Although Ennis was with his dad as Anne's dad failed, Ennis could not make the 60 mile highway journey to bring his father to Anne's dad's hospital.
When Anne's dad died, Ennis was en route to an airport 120 miles away, in his Bronco, for a backpacking trip. Anne had to pay for a limo to bring her uncle to the funeral, which she felt was a day late and many dollars short of what could have been.
Needless to say, this did not endear Anne to a Bronco-driving Jesus. Because the real Jesus would have encouraged a nephew to go the extra 60 miles for his dying uncle.

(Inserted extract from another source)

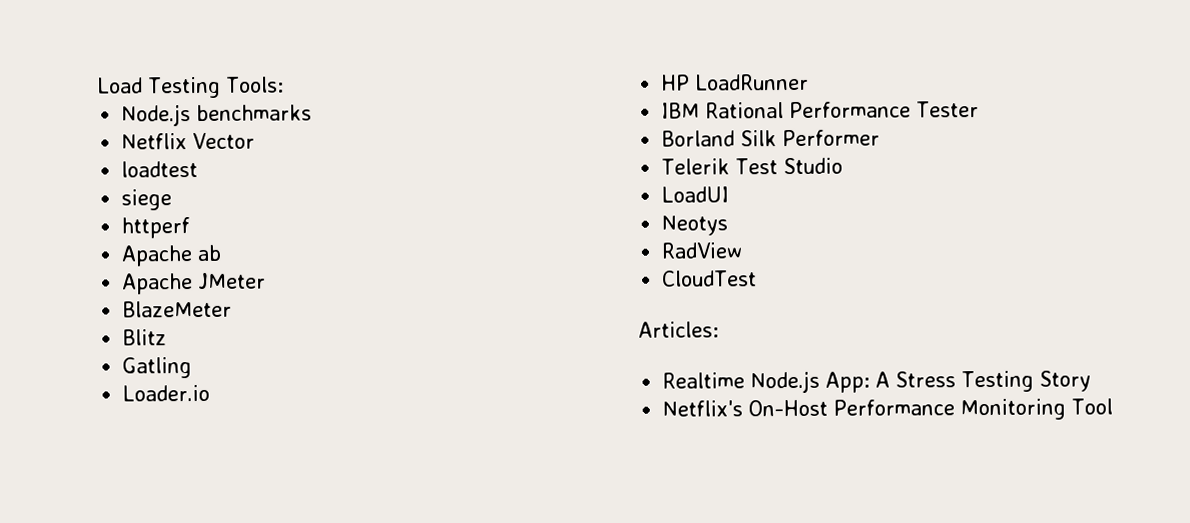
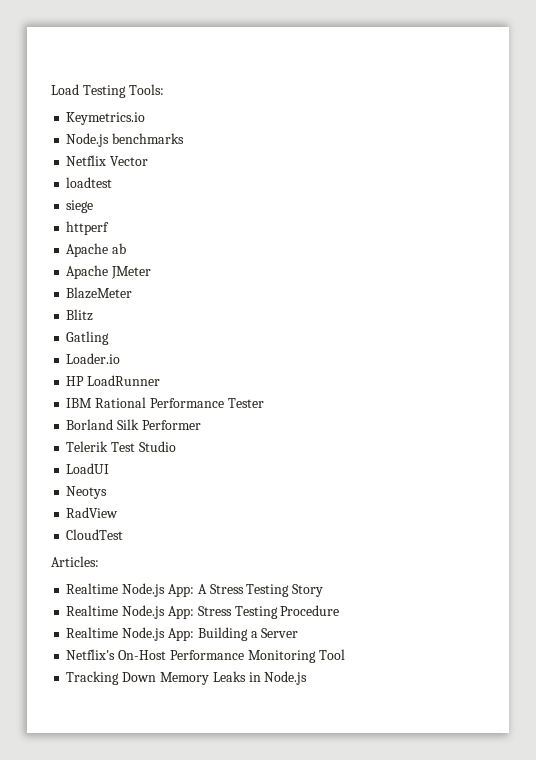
+ Keymetrics.io
+ Realtime Node.js App: Stress Testing Procedure
+ Realtime Node.js App: Building a Server
+ Tracking Down Memory Leaks in Node.js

Just the other day, in preparation for this series of enlightening entries, Anne visited Maitreya's web site. And there's nothing but good news for you readers! Maitreya's message is for all mankind, he's trying to unite all the father gods on active duty, and his pedigree linking him to all these father gods is on the site!
Whew! If you think there's a goddess out there, you're going to be able to steer right around that Bronco, even on a tricycle!
Far be it for humble Anne to judge a budding religion, but Maitreya looks like a club for he-man, Bronco-driving backpackers, no threat whatsoever to warm-spring loving, fairy-driven, goddess folk (or even Thunderbird worshippers).
So, Maitreya, rock on with your vision for mankind. We gals will just make casseroles and doilies and gossip about Brad and Angelina.